## Background

The RAPIDS cuDF library is a GPU DataFrame manipulation library based on Apache Arrow that accelerates loading, filtering, and manipulation of data for model training by providing a familiar Pandas-like API. While the Pandas library consists of a variety of methods to cover most data science use cases, it does not always cover all of them. Because accelerated, customized data transformation have been found to be very valuable, cuDF provides two special methods that serve this particular purpose:  `apply_rows` and `apply_chunk` functions, which utilize the Numba library to accelerate the data transformation via GPU in parallel.

In this tutorial, I am going to show a few examples of how to use them.

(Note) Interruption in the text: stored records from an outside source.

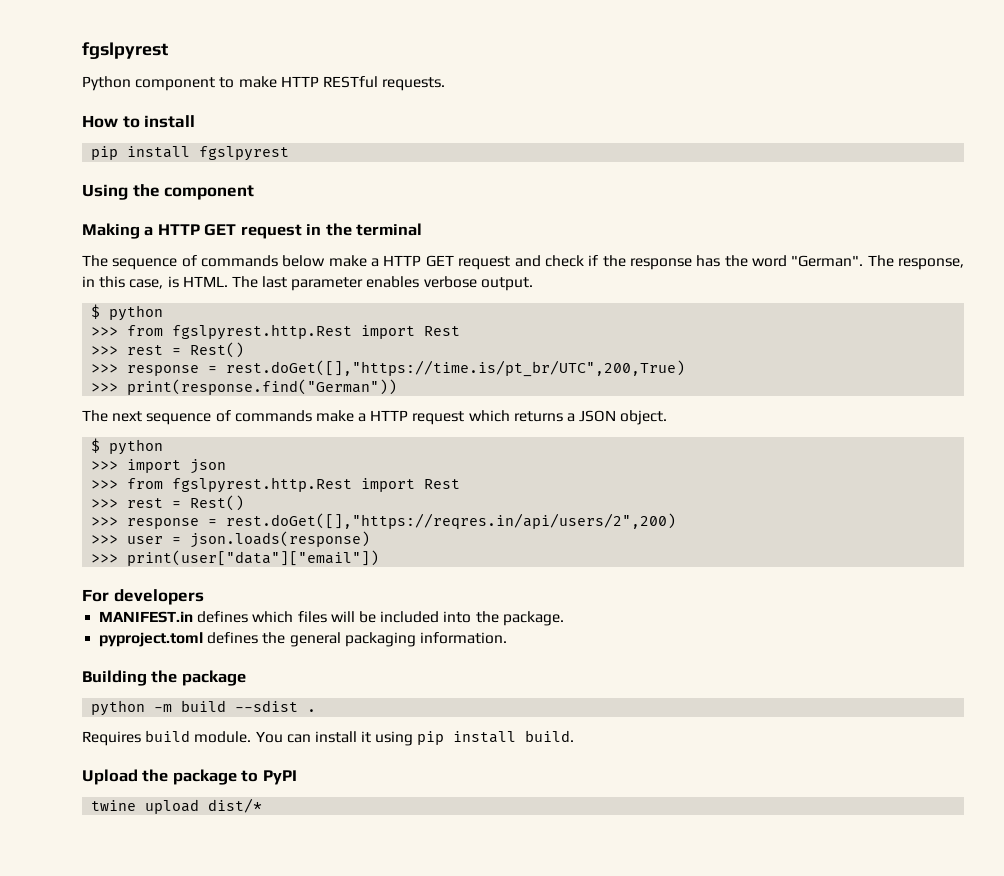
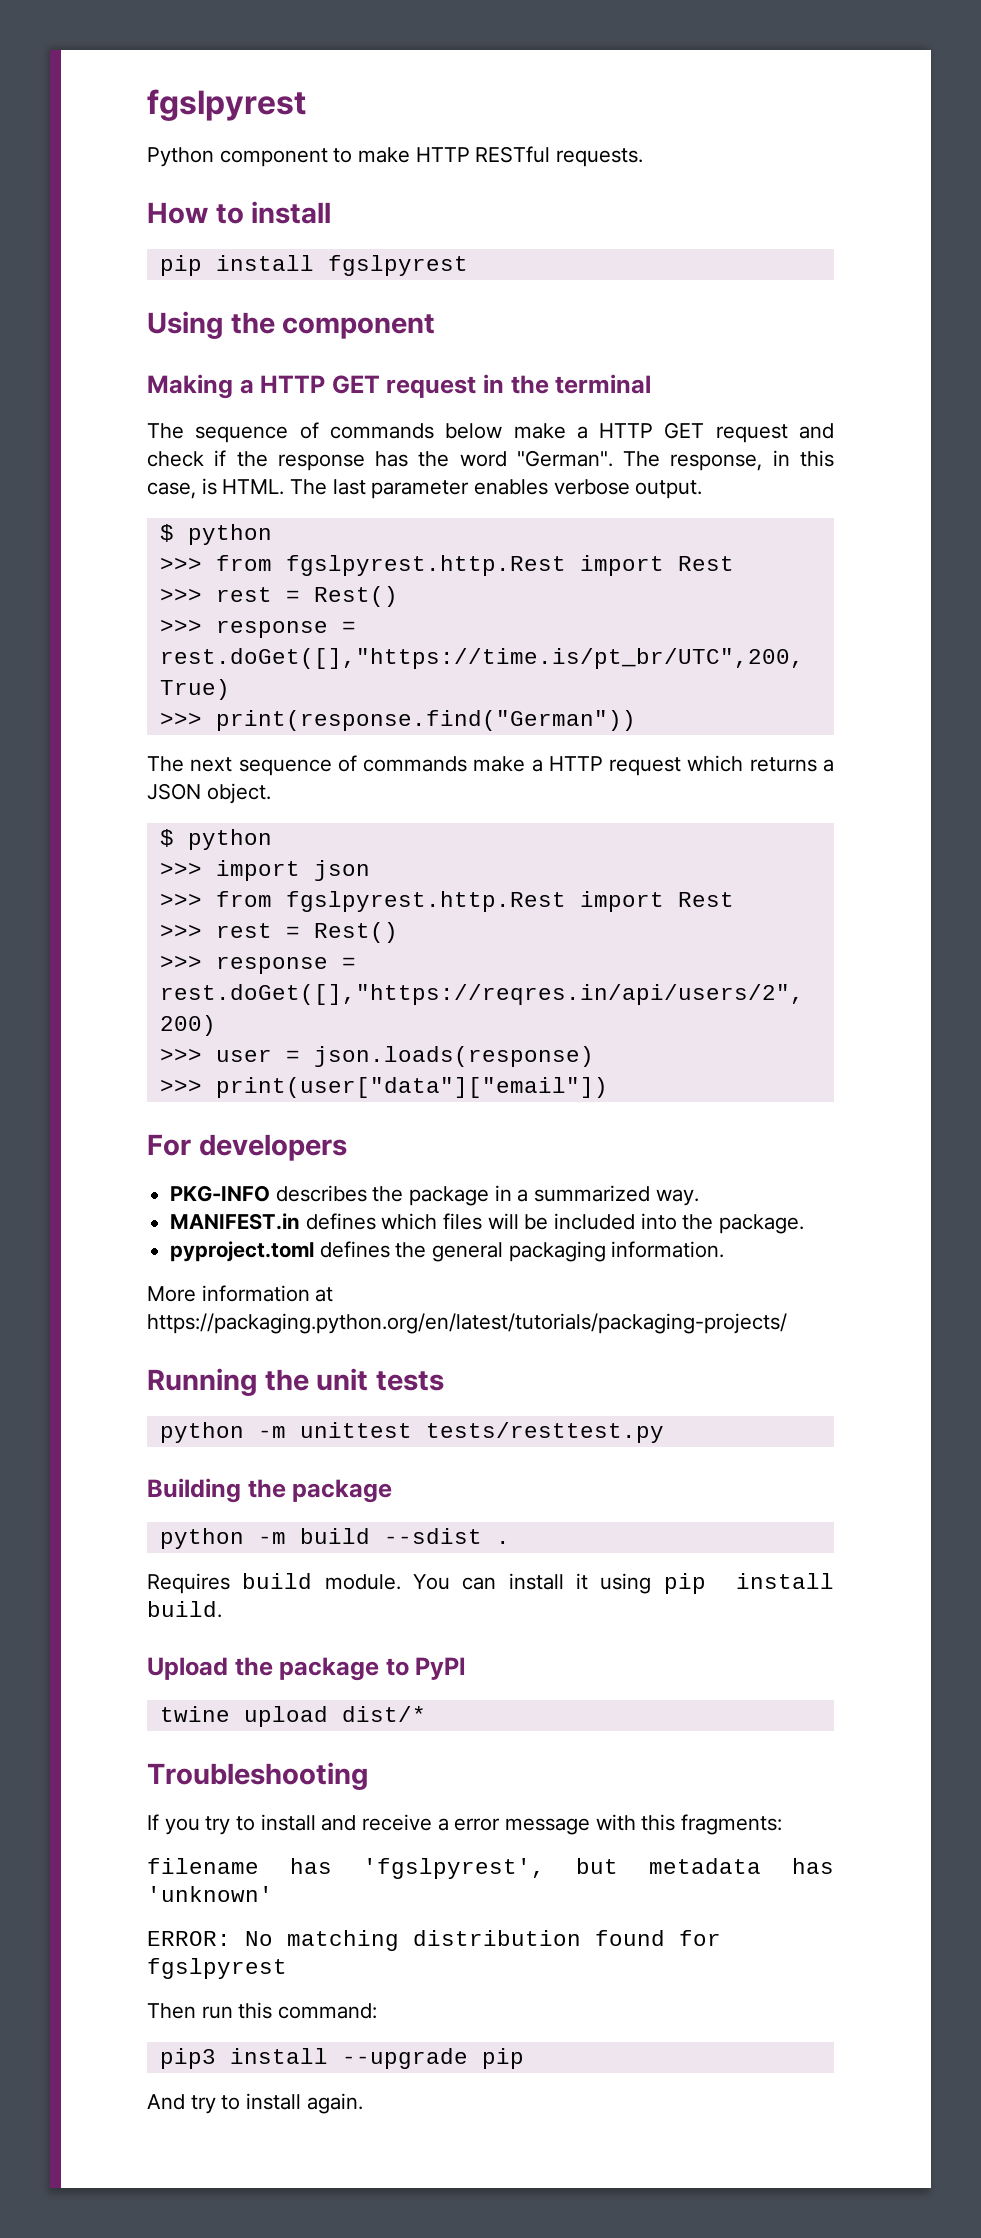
+ PKG-INFO describes the package in a summarized way.
+ More information at https://packaging.python.org/en/latest/tutorials/packaging-projects/
+ Running the unit tests
+ python -m unittest tests/resttest.py
+ Troubleshooting
+ If you try to install and receive a error message with this fragments:
+ filename has 'fgslpyrest', but metadata has 'unknown'
+ ERROR: No matching distribution found for fgslpyrest
+ Then run this command:
+ pip3 install --upgrade pip
+ And try to install again.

## Difference between `apply_rows` and `apply_chunks`

`apply_rows` is a special case of `apply_chunks`, which processes each of the rows of the Dataframe independently in parallel. Under the hood, the `apply_rows` method will optimally divide the long columns into chunks, and assign chunks into different GPU blocks to compute. Here is one example using `apply_rows` to double the input array and also print out the GPU block/grid allocation information.

In [1]:
import cudf
import numpy as np
from numba import cuda
 
df = cudf.DataFrame()
df['in1'] = np.arange(1000, dtype=np.float64)
 
def kernel(in1, out):
    for i, x in enumerate(in1):
        print('tid:', cuda.threadIdx.x, 'bid:', cuda.blockIdx.x,
              'array size:', in1.size, 'block threads:', cuda.blockDim.x)
        out[i] = x * 2.0
 
outdf = df.apply_rows(kernel,
                      incols=['in1'],
                      outcols=dict(out=np.float64),
                      kwargs=dict())
 
print(outdf['in1'].sum()*2.0)
print(outdf['out'].sum())

999000.0
999000.0


From the output.txt, we can see that the for-loop in the kernel function is unrolled by the compiler automatically. It uses 14 CUDA blocks. Each CUDA block uses 64 threads to do the computation. Each of the thread in the block most of the time deals one element in the input array and sometimes deals with two elements. The order of processing row element is not defined. 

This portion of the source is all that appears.